General > General Technical Chat
How many people code in C these days, and if so, why?
maginnovision:
For C++ gui stuff I usually run fltk and opengl. Typically good cross platform code even though you need to manually scale for dpi. I really don't want my code attached to a library and it's difficult to disconnect running QT.
nfmax:
--- Quote from: dmills on May 04, 2020, 09:47:18 am ---Probably a certain truth to that, frigging language would not keep still for long enough for you to actually finish anything....
C++ has some good bits, but it is such a vast sprawling mess these days that every engineer knows a DIFFERENT 20% of the language, for me it suffers from not being high level enough to be really efficient for GUI and suchlike work (Where you really want OO), while being just too big and with far too many footguns to make it attractive for small things.
That and the fact that on most platforms there is ONE C ABI, while C++ seems to have many depending in subtly ways on compiler options... Makes library things harder then they need to be.

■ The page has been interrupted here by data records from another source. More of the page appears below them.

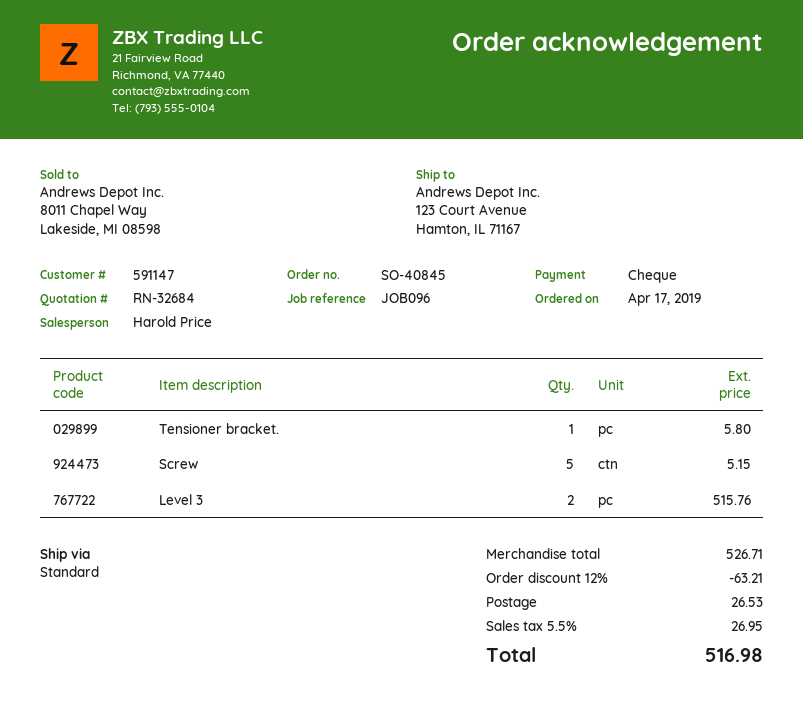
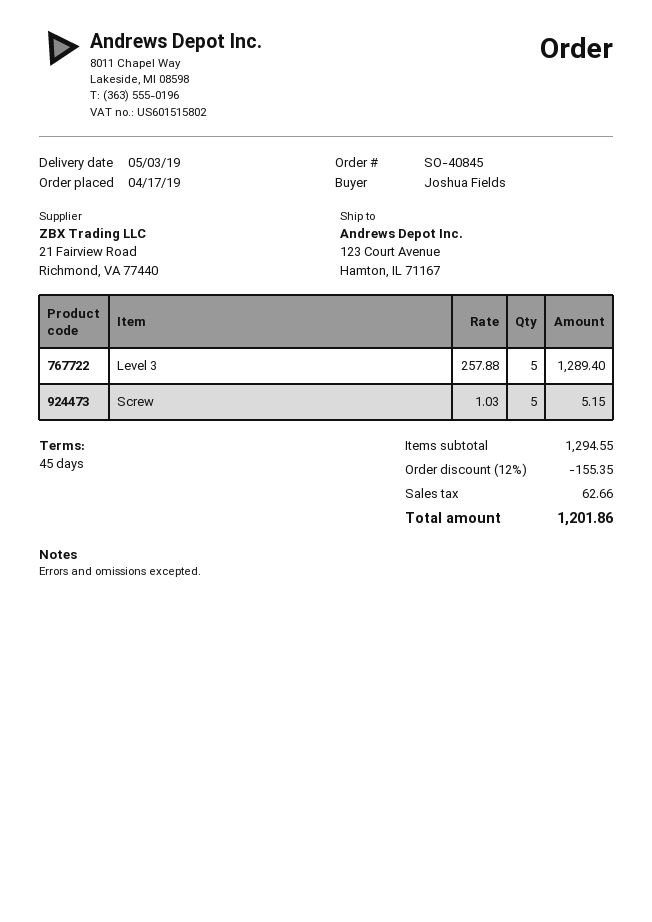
Tensioner bracket.: 1 for 5.80 -> none
Level 3: 2 for 515.76 -> 5 for 1289.40
subtotal: 526.71 -> 1294.55
discount: 12% = 63.21 -> 12% = 155.35
shipping: 26.53 -> none
tax: 26.95 -> 62.66
total: 516.98 -> 1201.86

C for low level or where speed matters, something MUCH higher level for GUI and suchlike bullshit.
--- End quote ---
C++ is a language that tries to do too much, and succeeds
bd139:
Only because there’s a language feature and chapter on redefining success in Stroustrop’s book. :-DD
0db:
--- Quote from: nctnico on May 06, 2020, 06:58:43 pm ---Well, there is also something like the 'right person for the job' who can handle the right tool for the job.
--- End quote ---
Agree, and it's also context-dependent.
0db:
--- Quote from: maginnovision on May 07, 2020, 05:38:50 am ---For C++ gui stuff I usually run fltk and opengl.
--- End quote ---
Even deep machine Learning is usually C++ stuff. A good choice, in both cases.